“We do not find, however, any great revolution in the matter of expanding dining tables, and are inclined to think their great convenience will prove a barrier to any wide-spread reform.”

A good table should be polished, not varnished, and protected when not in use by a substantial cover.

Side tables are serviceable when one’s space or purse will not allow of a sideboard, but sideboards are useful articles of furniture, and look better when made of the same wood as table and chairs. They should be simple of construction, with straight rather than curved lines, smooth surfaces, and with drawers easily get-at-able and lightly pull-out-able.

The sideboard should hold the table linen for daily use, the daily silver and cutlery, teacups and saucers. If, in addition, it can find room for a convenient box of biscuits, pot of ginger, or any simple refreshment for the late worker who likes a bite before going to bed, so much the better will it serve its purpose as a sideboard. Our grandmothers kept here decanters and wine glasses, but in these days of the W. C. T. U. wine is seldom found standing out boldly in sight in the dining room. In addition to the sideboard a small table or a butler’s tray should be ready to hand to hold dishes or food that must be used in the table service.

Cabinets for the display of china, closets let into the chimney for the safe keeping of nice glass, should feel themselves at home here, while plaques and old china plates seem to belong of right to the dining room, and can be arranged over doors by means of a tiny balustrade, or on the frieze, or as over-mantel decorations, while choice cups and saucers can fill the cabinet spaces. In the breakfast room, where I am now writing (not my own), I have just counted fifty-nine pieces of glass or pottery which hang on the wall or stand exposed on sideboard, mantel or shelves, besides the tiles of the fireplace, two small cabinets, each holding a half dozen rare and precious Japanese cups and saucers protected by glass, and two large cabinets filled to overflowing with specimen china, and yet the room does not seem at all overstocked with ceramic treasures.

Growing plants are charming dining room ornaments, but will only thrive where a minimum of gas and furnace heat and a maximum of sunshine and fresh air is supplied, with regular attention as to water and shower baths. They are sure, however, to reward painstaking care.

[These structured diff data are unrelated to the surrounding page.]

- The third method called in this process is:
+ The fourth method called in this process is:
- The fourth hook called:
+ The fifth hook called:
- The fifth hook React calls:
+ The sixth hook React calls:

Decorative china and plants, however, are luxuries, though less or more within the reach of all. A screen, though usually looked upon as a luxury, is in the dining room almost a necessity, and it can be bought or manufactured at home for a nominal sum. Many a guest has been well nigh martyred at table with a fire in the rear and sunlight to the fore, whose meals might have been made a delight by a careful adjustment of shades and blinds and the judicious intervention of a screen between chair and grate. Doors must needs be left open as servants pass back and forth, and a screen between the mistress’s chair and the door may save her from many an annoying influenza.

A thick, white cloth of felt or Canton flannel should be spread over the table before it is “set.” This not only protects the polish of the table top, but makes the linen cloth lie much better, and appear to the best advantage.

Table linen should, so far as possible, be spotless. Fine damask is costly, but a clean, coarse cloth looks better than a fine one soiled and tumbled. It is true that table linen is worn more by washing than by use. Still it must be washed—at least that is the American theory. I have sat at a table in Saxony where the table linen bore the date of more than a century before, but there the wash was perhaps a semi-annual affair, and a breakfast cloth was made to serve from Easter till July, breakfast being only a simple meal of a roll and a cup of coffee.